According to declassified accounts of the FBI interviews released yesterday, the former Iraqi president said he felt so vulnerable to the perceived threat from "fanatic" leaders in Tehran that he would have been prepared to seek a "security agreement with the United States to protect (Iraq) from threats in the region".
The Washington Post reported that summaries of the FBI interviews underlined Saddam's fear of Iran. In the interviews, Saddam said he considered Tehran a greater threat than the US.
Iran and Iraq had fought an eight-year war in the 1980s, and Saddam was convinced Iran was trying to annex southern Iraq, which, like Iran, is largely Shia, the report said.
George Piro, the FBI agent who conducted the interviews, said: "Hussein viewed the other countries in the Middle East as weak and could not defend themselves or Iraq from an attack from Iran."
Former US president George W. Bush ordered the invasion of Iraq in March 2003 after Saddam refused to comply with UN resolutions requiring UN weapons inspectors unfettered access to suspected WMDs production facilities.
"The threat from Iran was the major factor as to why he did not allow the return of UN inspectors," Mr Piro said.
"Hussein stated he was more concerned about Iran discovering Iraq's weaknesses and vulnerabilities than the repercussions of the United States for his refusal to allow UN inspectors back into Iraq."
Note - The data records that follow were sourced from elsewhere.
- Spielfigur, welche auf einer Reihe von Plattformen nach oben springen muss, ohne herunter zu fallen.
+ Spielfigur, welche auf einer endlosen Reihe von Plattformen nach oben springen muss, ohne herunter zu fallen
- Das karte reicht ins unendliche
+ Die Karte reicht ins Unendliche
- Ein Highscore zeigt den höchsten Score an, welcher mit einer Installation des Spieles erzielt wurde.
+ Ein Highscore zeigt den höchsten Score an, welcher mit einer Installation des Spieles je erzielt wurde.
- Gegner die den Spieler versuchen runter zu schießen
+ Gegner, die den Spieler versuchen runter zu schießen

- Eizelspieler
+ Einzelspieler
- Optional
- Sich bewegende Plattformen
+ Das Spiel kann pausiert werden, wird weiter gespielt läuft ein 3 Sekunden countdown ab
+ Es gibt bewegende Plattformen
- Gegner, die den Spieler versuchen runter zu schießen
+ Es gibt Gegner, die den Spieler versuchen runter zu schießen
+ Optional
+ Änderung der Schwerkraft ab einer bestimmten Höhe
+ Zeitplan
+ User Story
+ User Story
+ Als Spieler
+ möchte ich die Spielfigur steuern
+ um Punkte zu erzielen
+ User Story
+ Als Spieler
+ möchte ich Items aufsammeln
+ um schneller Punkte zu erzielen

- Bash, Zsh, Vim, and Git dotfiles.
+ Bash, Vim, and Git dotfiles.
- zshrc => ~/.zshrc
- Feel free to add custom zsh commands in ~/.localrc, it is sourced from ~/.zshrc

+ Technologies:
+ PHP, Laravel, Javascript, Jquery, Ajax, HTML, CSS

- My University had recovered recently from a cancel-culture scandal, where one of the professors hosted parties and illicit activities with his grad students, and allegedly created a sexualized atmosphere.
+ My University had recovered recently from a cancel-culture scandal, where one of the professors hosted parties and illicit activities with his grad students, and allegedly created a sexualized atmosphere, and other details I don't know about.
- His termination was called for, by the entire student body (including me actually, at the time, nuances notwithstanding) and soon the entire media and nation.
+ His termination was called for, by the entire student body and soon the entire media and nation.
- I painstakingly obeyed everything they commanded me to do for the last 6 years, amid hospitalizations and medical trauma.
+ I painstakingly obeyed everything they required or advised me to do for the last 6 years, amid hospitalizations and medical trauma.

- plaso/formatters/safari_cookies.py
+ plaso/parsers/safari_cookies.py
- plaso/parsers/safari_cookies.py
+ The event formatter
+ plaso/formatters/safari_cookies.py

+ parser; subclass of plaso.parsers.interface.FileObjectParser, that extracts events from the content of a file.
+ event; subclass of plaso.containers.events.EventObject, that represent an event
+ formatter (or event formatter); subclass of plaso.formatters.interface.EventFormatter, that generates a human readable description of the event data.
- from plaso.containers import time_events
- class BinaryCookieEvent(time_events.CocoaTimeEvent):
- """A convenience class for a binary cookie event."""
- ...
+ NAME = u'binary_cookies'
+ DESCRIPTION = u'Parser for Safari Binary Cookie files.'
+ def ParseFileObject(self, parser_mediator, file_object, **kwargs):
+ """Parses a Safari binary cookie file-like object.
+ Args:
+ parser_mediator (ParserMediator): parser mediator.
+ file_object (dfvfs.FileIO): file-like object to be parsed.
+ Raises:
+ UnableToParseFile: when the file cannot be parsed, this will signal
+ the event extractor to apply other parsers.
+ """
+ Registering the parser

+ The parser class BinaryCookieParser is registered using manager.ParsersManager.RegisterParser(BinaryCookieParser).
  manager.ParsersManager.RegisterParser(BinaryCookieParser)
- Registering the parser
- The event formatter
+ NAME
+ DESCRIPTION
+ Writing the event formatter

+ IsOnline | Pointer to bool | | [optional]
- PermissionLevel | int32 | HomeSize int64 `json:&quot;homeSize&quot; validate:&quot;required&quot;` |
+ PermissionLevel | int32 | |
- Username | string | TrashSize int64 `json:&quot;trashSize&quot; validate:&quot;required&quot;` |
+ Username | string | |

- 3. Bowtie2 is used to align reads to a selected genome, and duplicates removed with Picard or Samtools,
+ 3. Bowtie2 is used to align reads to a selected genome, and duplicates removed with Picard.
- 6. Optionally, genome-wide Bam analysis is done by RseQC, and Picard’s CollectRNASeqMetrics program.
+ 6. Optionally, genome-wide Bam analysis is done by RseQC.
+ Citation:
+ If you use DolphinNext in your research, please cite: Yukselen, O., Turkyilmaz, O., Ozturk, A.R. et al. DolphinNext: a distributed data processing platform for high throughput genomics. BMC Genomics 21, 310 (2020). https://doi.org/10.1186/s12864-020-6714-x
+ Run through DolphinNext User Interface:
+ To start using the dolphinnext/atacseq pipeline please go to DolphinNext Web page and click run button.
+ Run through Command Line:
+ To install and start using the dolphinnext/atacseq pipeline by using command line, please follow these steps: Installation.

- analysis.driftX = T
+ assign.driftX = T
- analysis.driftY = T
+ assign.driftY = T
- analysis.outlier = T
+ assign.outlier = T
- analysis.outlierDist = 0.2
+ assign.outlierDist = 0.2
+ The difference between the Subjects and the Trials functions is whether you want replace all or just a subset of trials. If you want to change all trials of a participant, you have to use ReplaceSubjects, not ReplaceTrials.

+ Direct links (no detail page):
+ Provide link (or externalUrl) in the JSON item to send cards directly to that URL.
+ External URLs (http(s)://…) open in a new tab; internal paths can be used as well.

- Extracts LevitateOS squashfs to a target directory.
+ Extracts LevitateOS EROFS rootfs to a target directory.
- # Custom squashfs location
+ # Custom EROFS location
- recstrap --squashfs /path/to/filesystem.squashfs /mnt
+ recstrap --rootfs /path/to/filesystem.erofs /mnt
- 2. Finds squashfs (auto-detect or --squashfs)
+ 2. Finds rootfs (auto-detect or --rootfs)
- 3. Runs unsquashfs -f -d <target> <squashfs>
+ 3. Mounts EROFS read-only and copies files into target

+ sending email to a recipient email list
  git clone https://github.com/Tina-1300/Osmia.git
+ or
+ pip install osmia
The report said Saddam noted that Iran's weapons capabilities had increased dramatically while Iraq's weapons had been "eliminated by the UN sanctions", and that Iraq would have to reconstitute its weapons to deal with that threat if it could not reach a security agreement with the US.
In the FBI interviews, Saddam at one point acknowledged he should have permitted the UN to witness the destruction of Iraq's weapons stockpile after the 1991 Gulf War.
The FBI summaries of the interviews - 20 formal interrogations and five "casual conversations" in 2004 - were obtained under the Freedom of Information Act by the National Security Archive, an independent non-governmental research institute, and posted on its website yesterday, the paper said.
The detailed accounts of the interviews were released with few deletions, although one, a last formal interview on May 1, 2004, was completely redacted, the Post said. Thomas Blanton, director of the archive, told the paper he could conceive of no national security reason to keep Saddam's conversations secret. Paul Bresson, a bureau spokesman, told the paper he could not explain the reason for the redactions.
The 20 formal interviews took place between February 7 and May 1, followed by the casual conversations between May 10 and June 28. Saddam was later transferred to Iraqi custody and executed in December 2006.
The formal interviews covered in extensive detail Saddam's rise to power, the invasion of Kuwait and Saddam's crackdown on the Shia uprising, while the subject of Iraq's WMDs and links with al-Qa'ida and its leader, Osama bin Laden, were raised in the casual conversations, the report said.
Mr Blanton told the paper the FBI received orders from Washington to delve into topics of intense interest to Bush administration officials.
Mr Piro raised bin Laden in his last conversation with Saddam, but the information he yielded conflicted with the Bush administration's many efforts to link Iraq with the terrorist group, the report said.
Saddam said he had never met bin Laden and the two of them "did not have the same belief or vision".